The 3-D point clouds are generated using a depth camera plugin that leverages the ray-casting engine of the Gazebo simulator. A graphical user interface (GUI) is integrated with the simulator, allowing real-time monitoring of acoustic images and real-time control of all parameters related to the depth camera and sonar equations (see Figure 4). Additionally, various types of noise can be applied to the acoustic images. The overall procedure is summarized in Algorithm 1.

Algorithm 1 Acoustic image simulation
1 Input: $M_{s} = (R_{s}, T_{s})$	▹Figure 1
Result: $I_{s (x - y)}, I_{s (r - θ)}$
Parameter: $k, K_{d e p t h}, K_{s o n a r}, K_{a t t e n u a t i o n}, K_{G S A B}$	▹Table 2, Table 3, Table 4

5. Simulation Results

The performance of the developed simulator was evaluated using three types of models (see Figure 5): a seabed represented as a smooth surface, a bridge pier modeled as a simple polyhedron, and an offshore plant jacket composed primarily of pipe structures.

The dimensions of the three models are as follows: the seabed model has 10 m in length, 10 m in width, and 2 m in height; the bridge pier model has 4 m in length, 4 m in width, and 9.5 m in height; and the jacket model has 5 m in length, 5 m in width, and 8.5 m in height.

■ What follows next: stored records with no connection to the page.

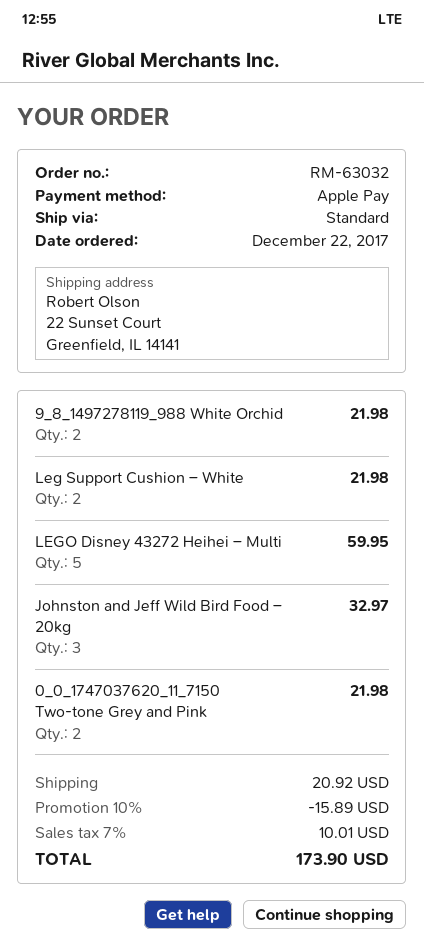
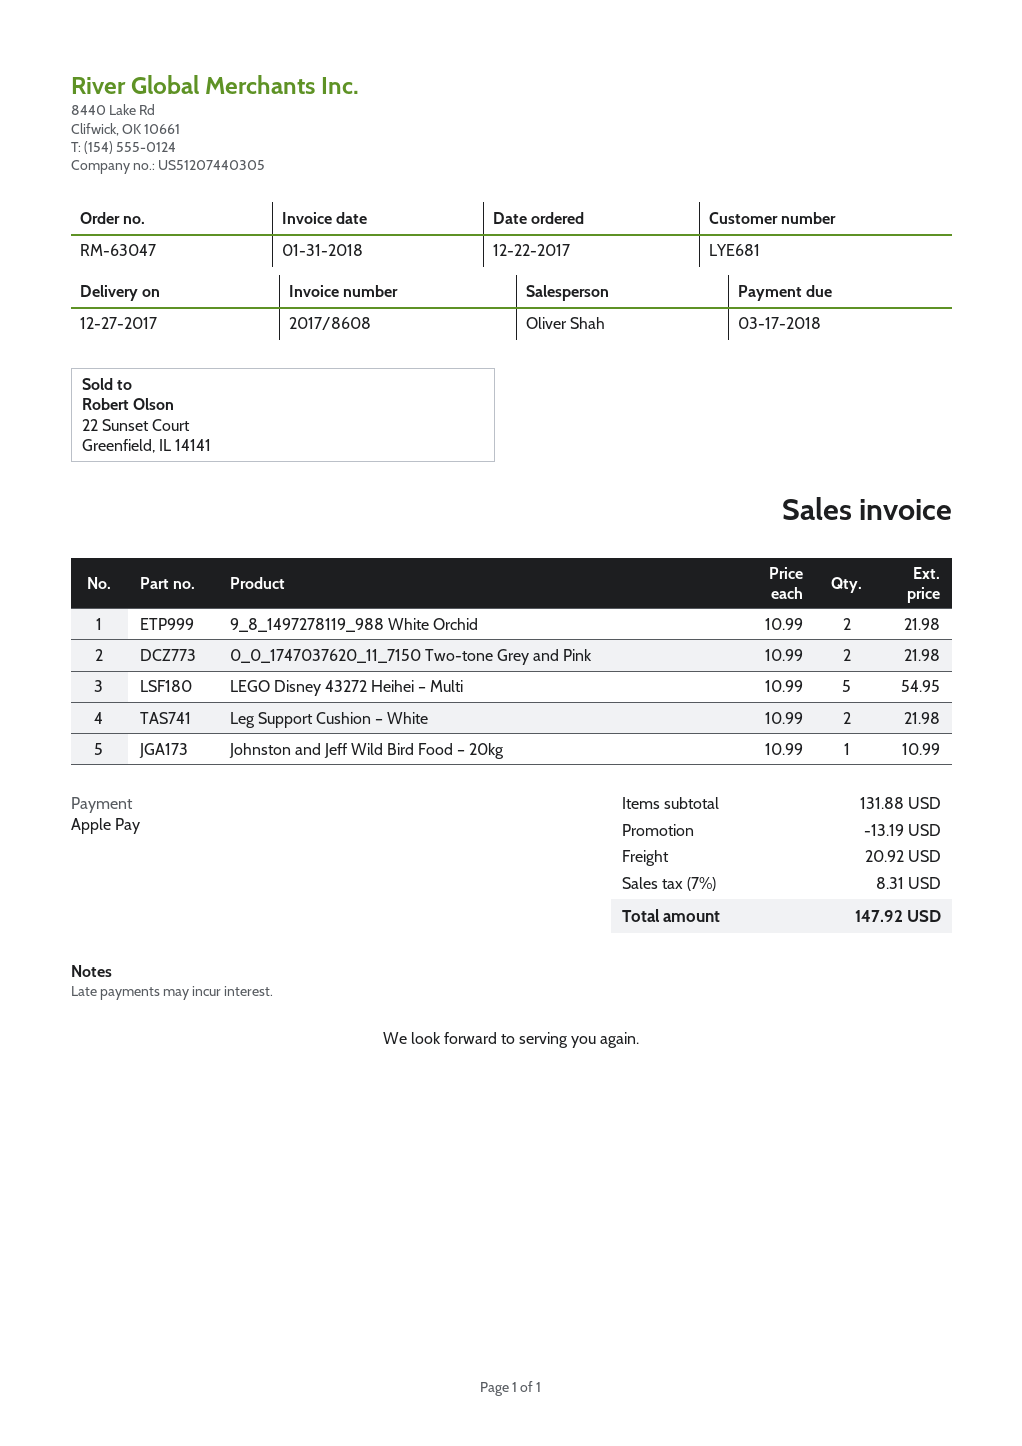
order number: RM-63032 -> RM-63047
LEGO Disney 43272 Heihei – Multi: 5 for 59.95 -> 5 for 54.95
Johnston and Jeff Wild Bird Food – 20kg: 3 for 32.97 -> 1 for 10.99
discount: 15.89 -> 13.19
tax: 7% = 10.01 -> 7% = 8.31
total: 173.90 -> 147.92

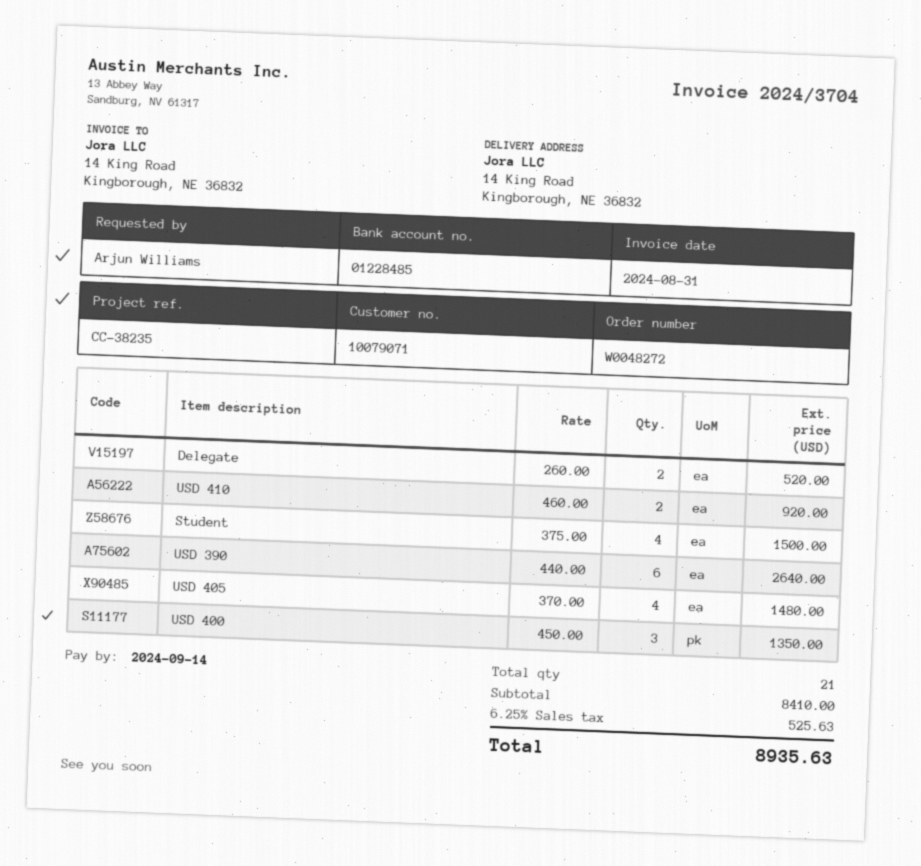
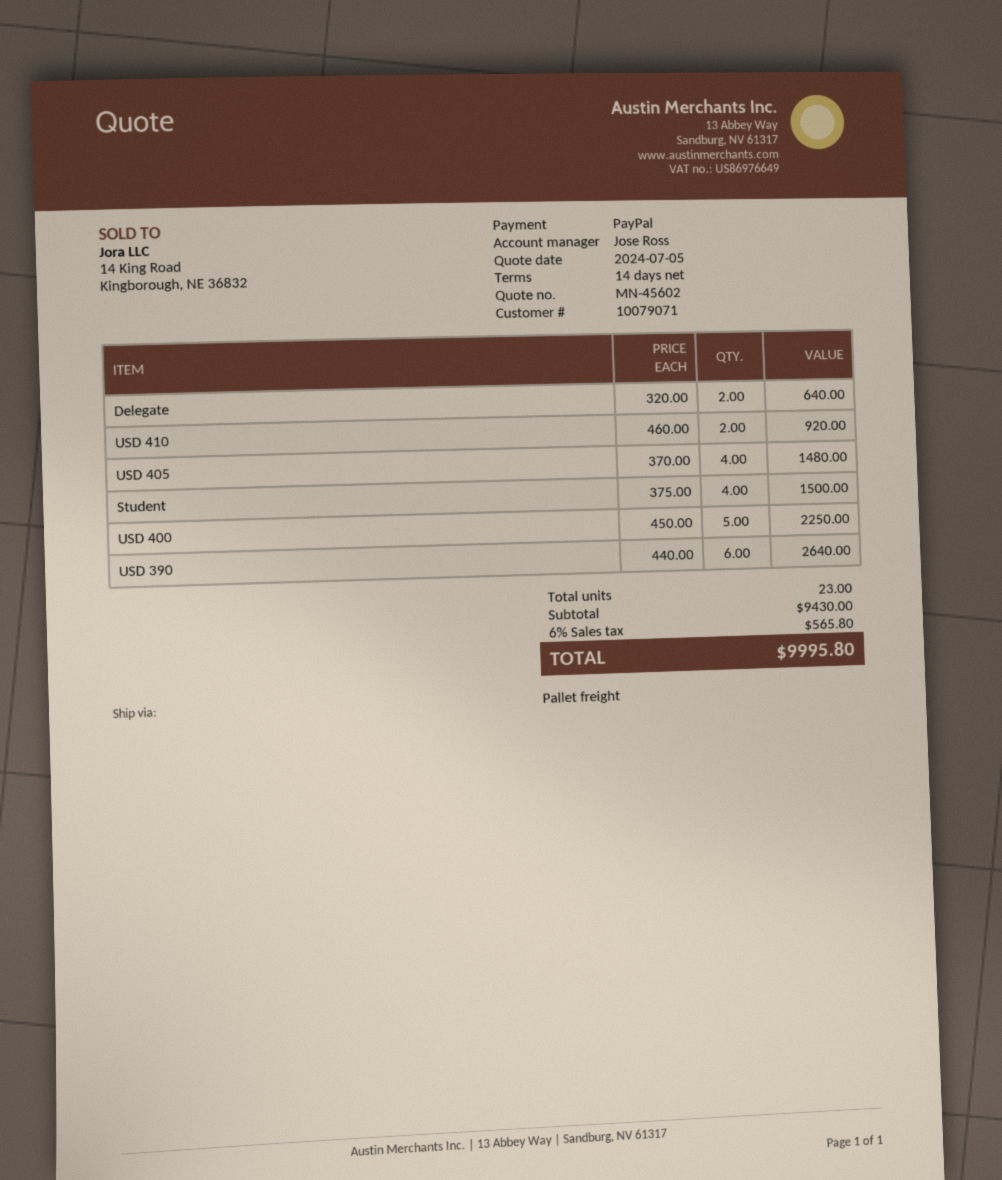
Delegate: 2 x 260.00 = 520.00 -> 2 x 320.00 = 640.00
USD 400: 3 x 450.00 = 1350.00 -> 5 x 450.00 = 2250.00
total quantity: 21 -> 23
subtotal: 8410.00 -> 9430.00
tax: 6.25% = 525.63 -> 6% = 565.80
total: 8935.63 -> 9995.80

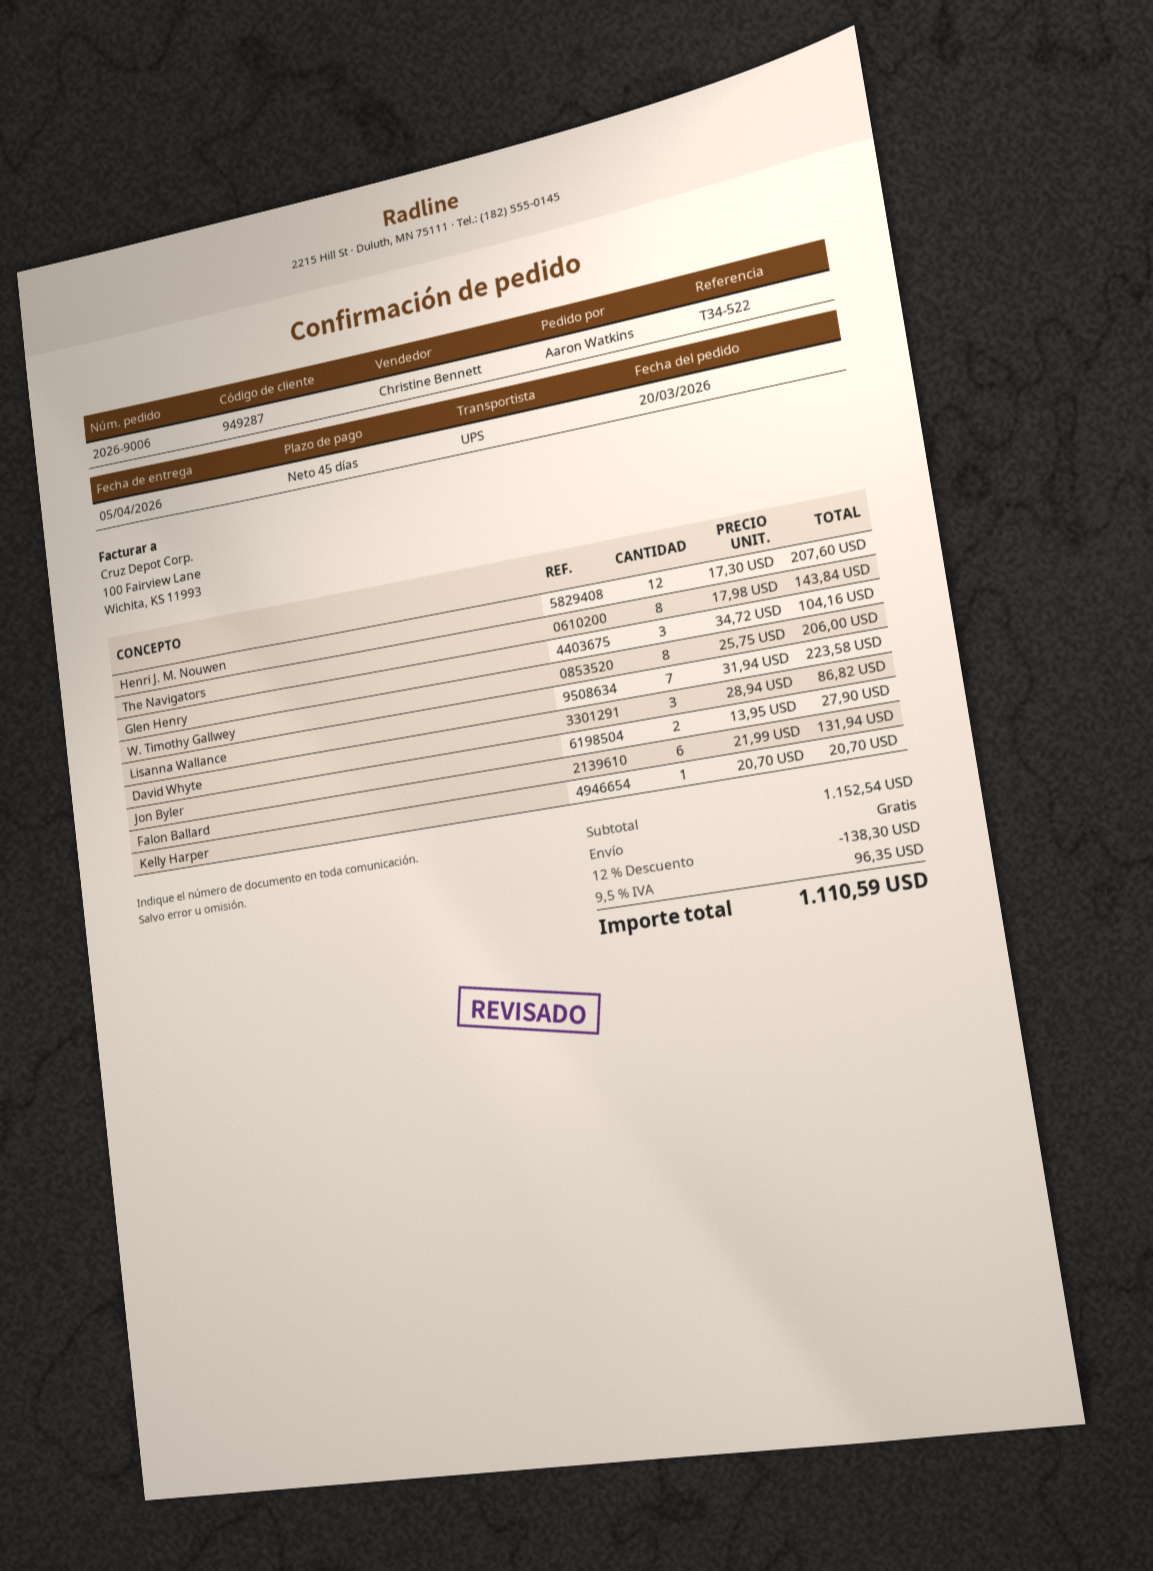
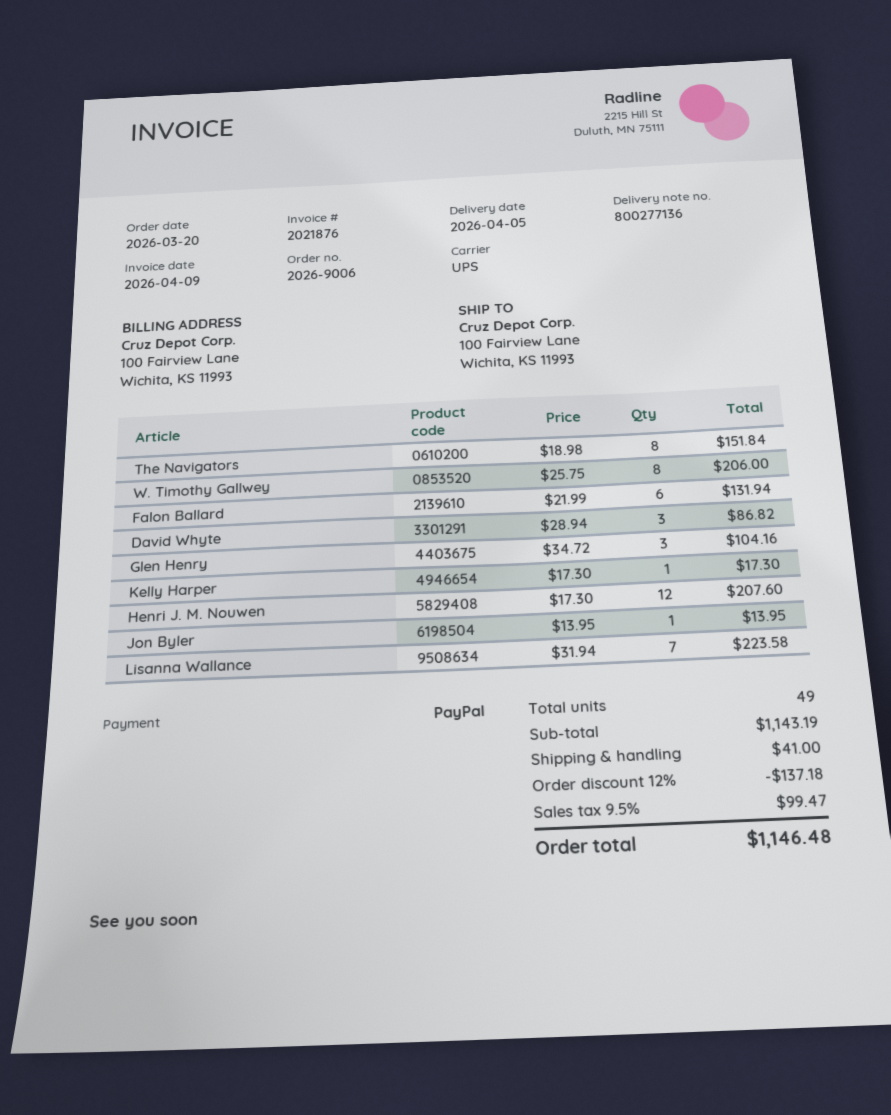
The Navigators: 8 x 17.98 = 143.84 -> 8 x 18.98 = 151.84
Jon Byler: 2 x 13.95 = 27.90 -> 1 x 13.95 = 13.95
Kelly Harper: 1 x 20.70 = 20.70 -> 1 x 17.30 = 17.30
subtotal: 1152.54 -> 1143.19
discount: 12% = 138.30 -> 12% = 137.18
shipping: 0.00 -> 41.00
tax: 9.5% = 96.35 -> 9.5% = 99.47
total: 1110.59 -> 1146.48

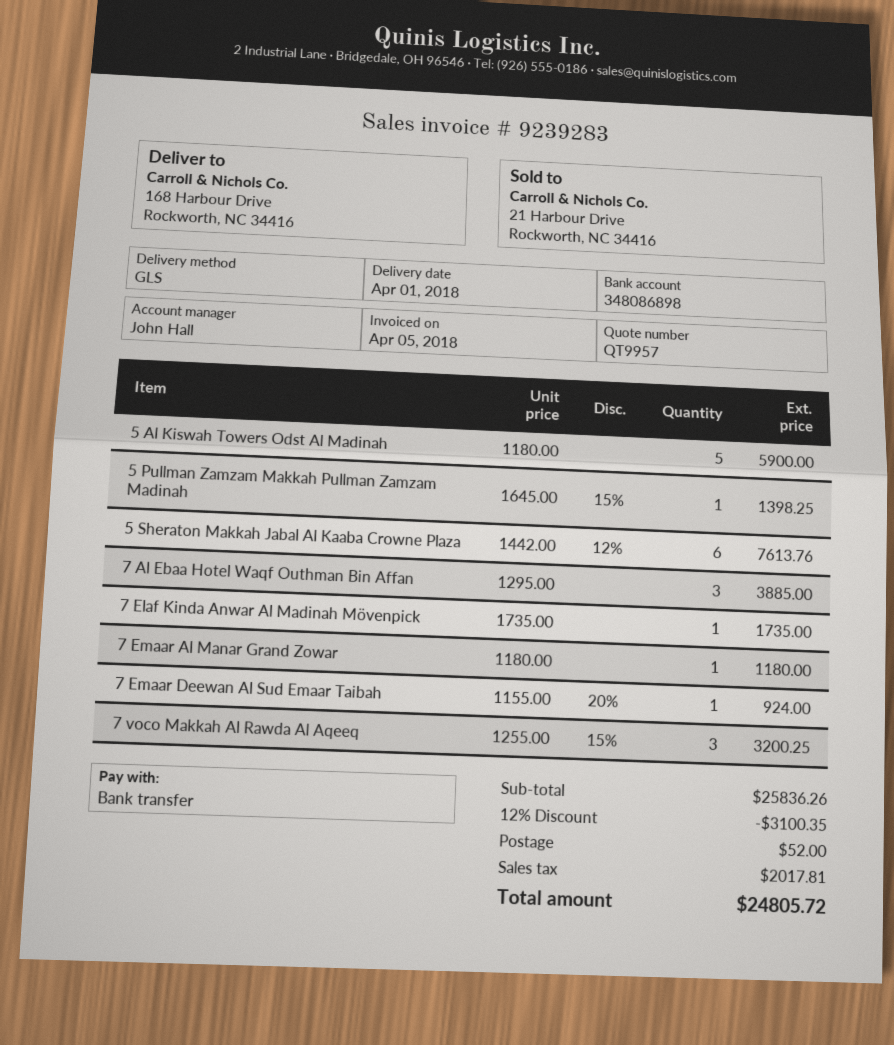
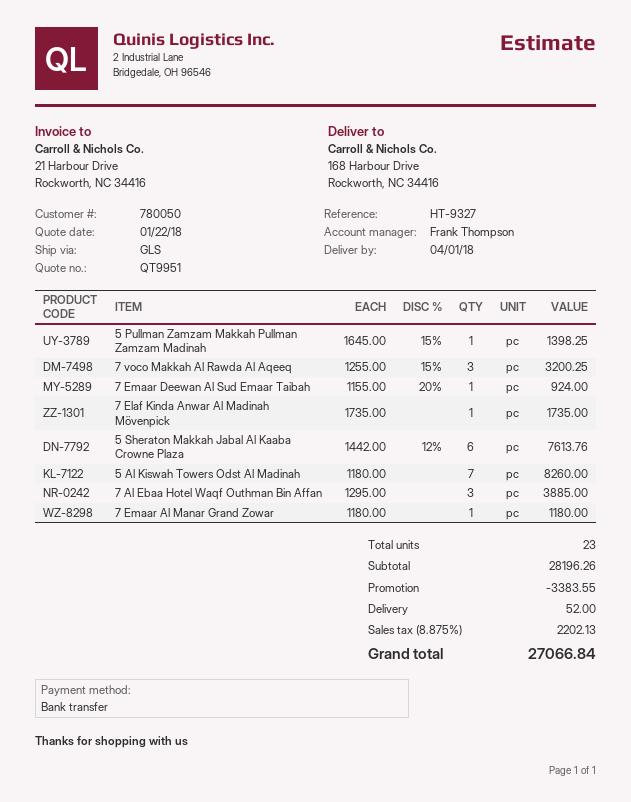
quote number: QT9957 -> QT9951
sales rep: John Hall -> Frank Thompson
5 Al Kiswah Towers Odst Al Madinah: 5 x 1180.00 = 5900.00 -> 7 x 1180.00 = 8260.00
subtotal: 25836.26 -> 28196.26
discount: 3100.35 -> 3383.55
tax: 2017.81 -> 2202.13
total: 24805.72 -> 27066.84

While the sizes and shapes of these models may differ from their real-world counterparts, this discrepancy does not affect the trends in simulation performance.

For each environmental model, acoustic images were generated from several specific locations (see Figure 6, Figure 7 and Figure 8). The simulation parameters were based on the specifications of the Teledyne BlueView P900-45 acoustic camera (Teledyne Technologies, Thousand Oaks, CA, USA), as summarized in Table 4. Since this acoustic camera operates at a relatively low frequency, the images produced by this sensor tend to have low resolution.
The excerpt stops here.